Another benefit of hard money lending is that it is a fast and efficient way to access capital. Unlike traditional bank loans, which can take weeks or even months to process, hard money loans can be approved and funded in days. This is especially beneficial for investors who must act quickly to secure a property or take advantage of a time-sensitive investment opportunity.
Drawbacks of hard money loans
Despite these advantages, there are also some drawbacks to hard money lending. For one, the interest rates on these loans are typically higher than those on traditional loans. This is because hard money lenders take on more risk and must charge a higher rate to compensate for this. Borrowers should carefully consider the total cost of the loan, including both the interest rate and any origination fees, before committing to a hard money loan.
Other things to consider
Most hard money loans have a repayment period of one to three years, after which the borrower must either refinance the loan or pay it off in full.
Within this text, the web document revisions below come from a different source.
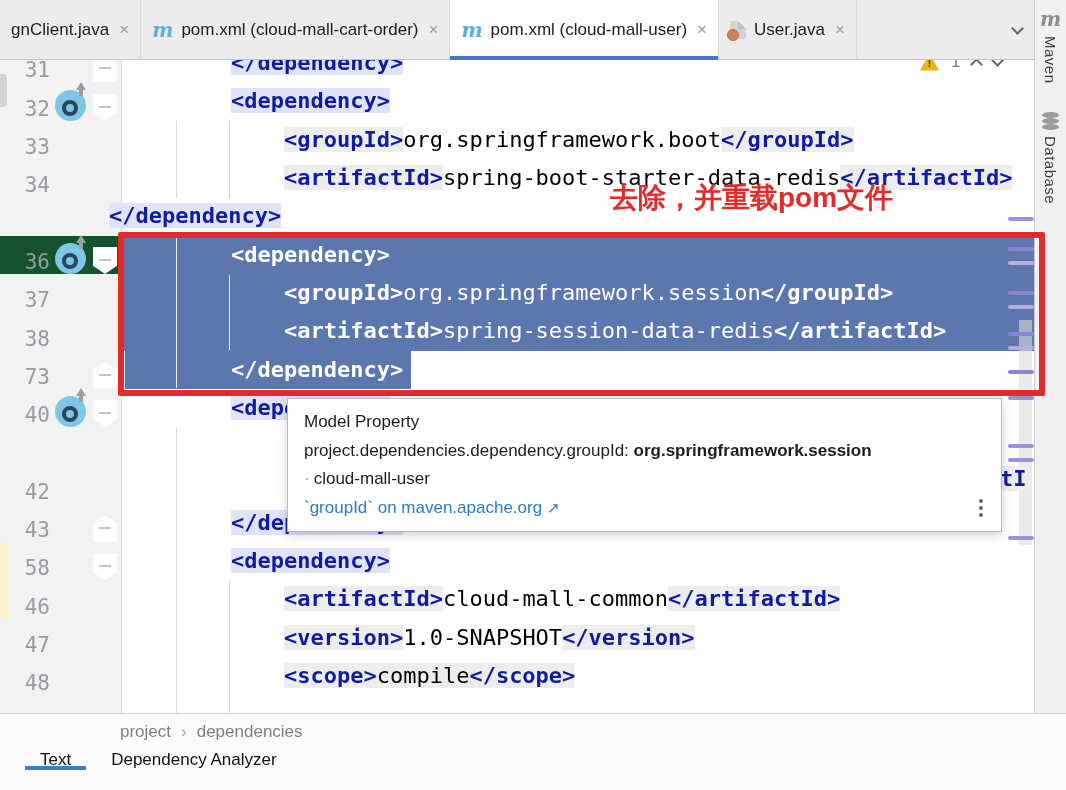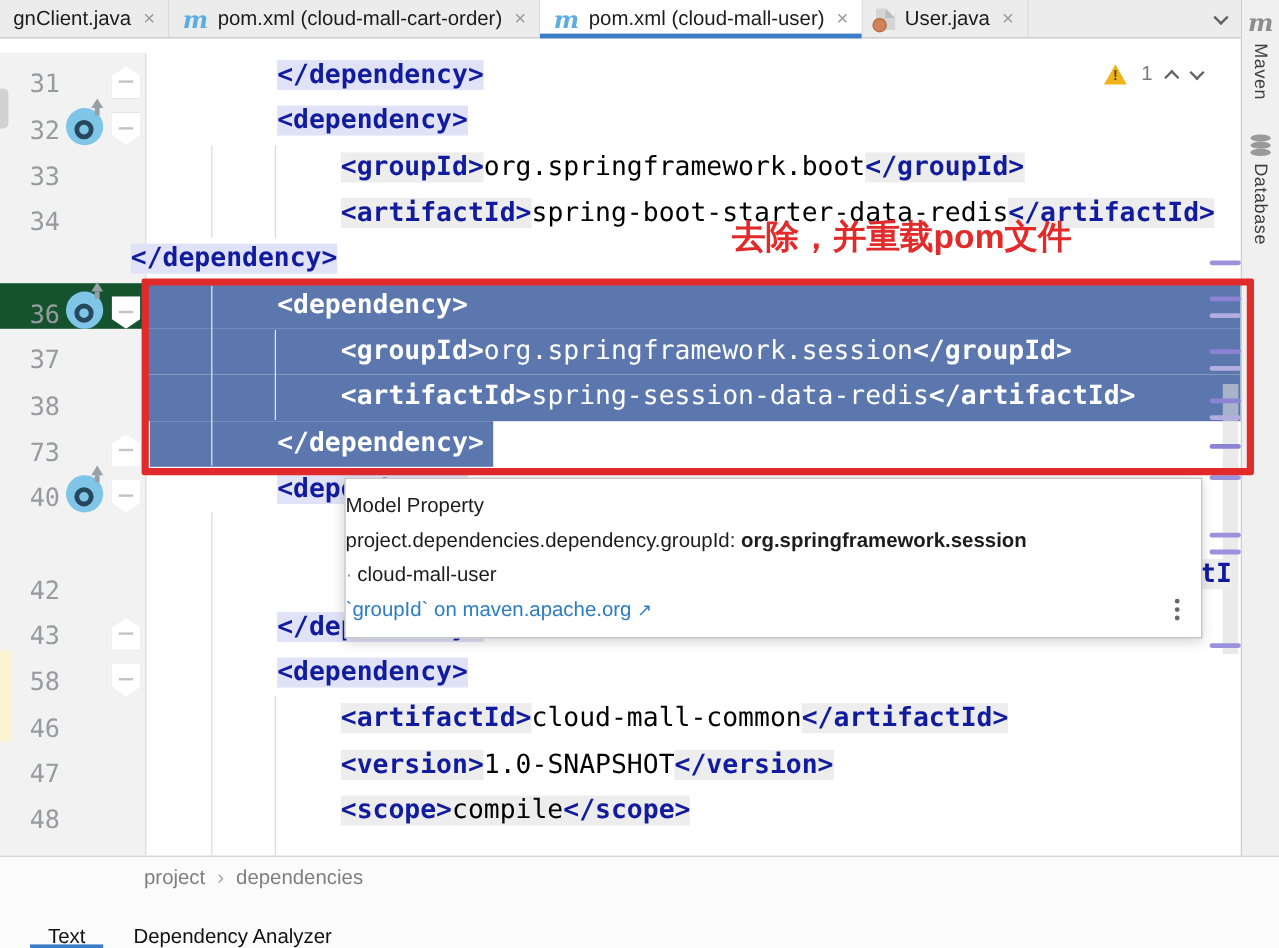"gnClient.java" .tabbar { height: 32px -> 60px }
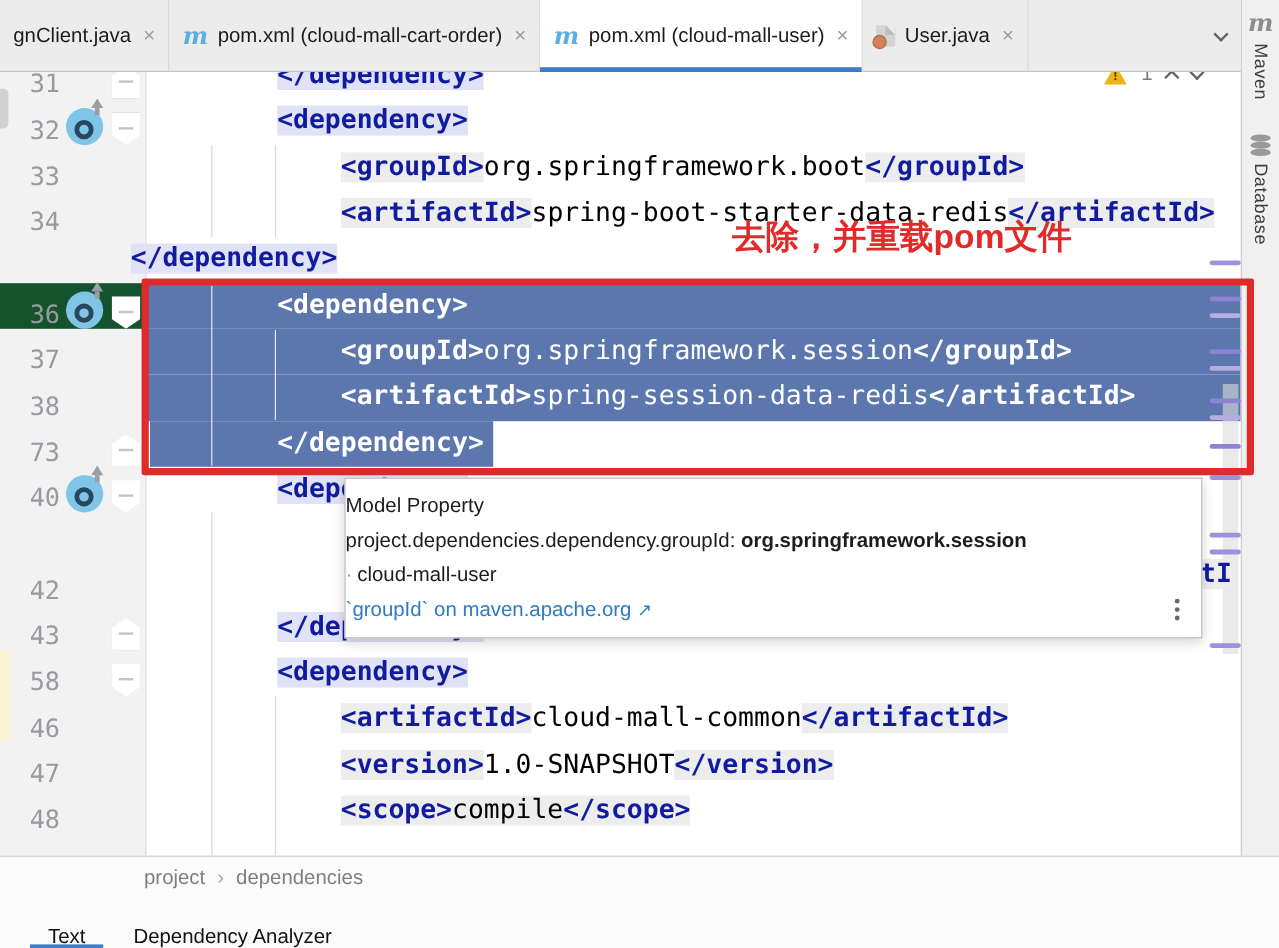"Model Property" .tooltip { padding: 9px 0 -> 9px 16px }
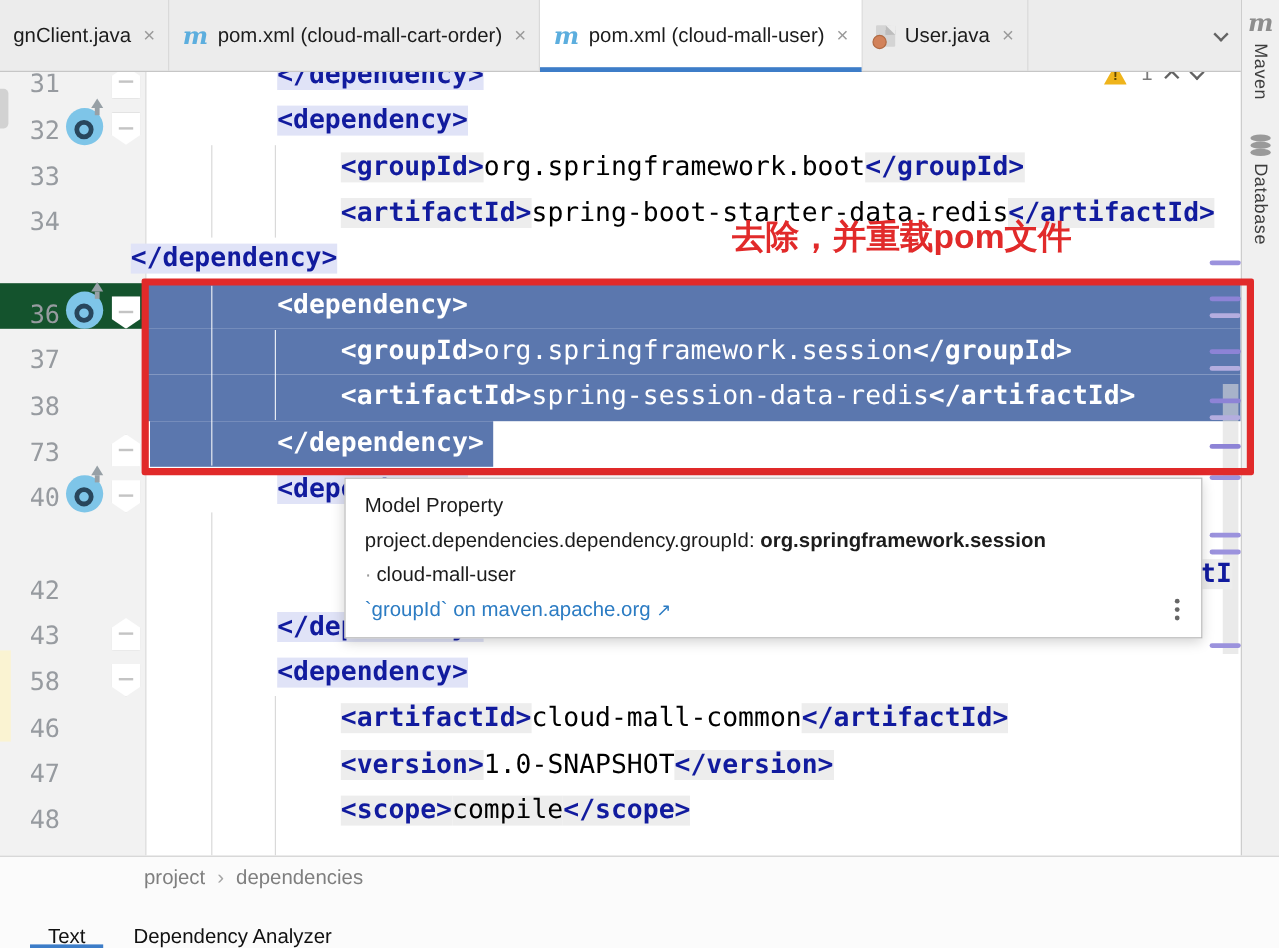"Text" .btabs { align-items: flex-end -> flex-start }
Overall, hard money lending can be a valuable tool for investors in the commercial real estate space. It offers a quick and efficient way to access capital and can be a good option for borrowers who may not qualify for traditional financing. However, borrowers should be aware of the potential drawbacks of a hard money loan, including higher interest rates and shorter repayment terms, and carefully consider the total cost of the loan before committing to a hard money loan.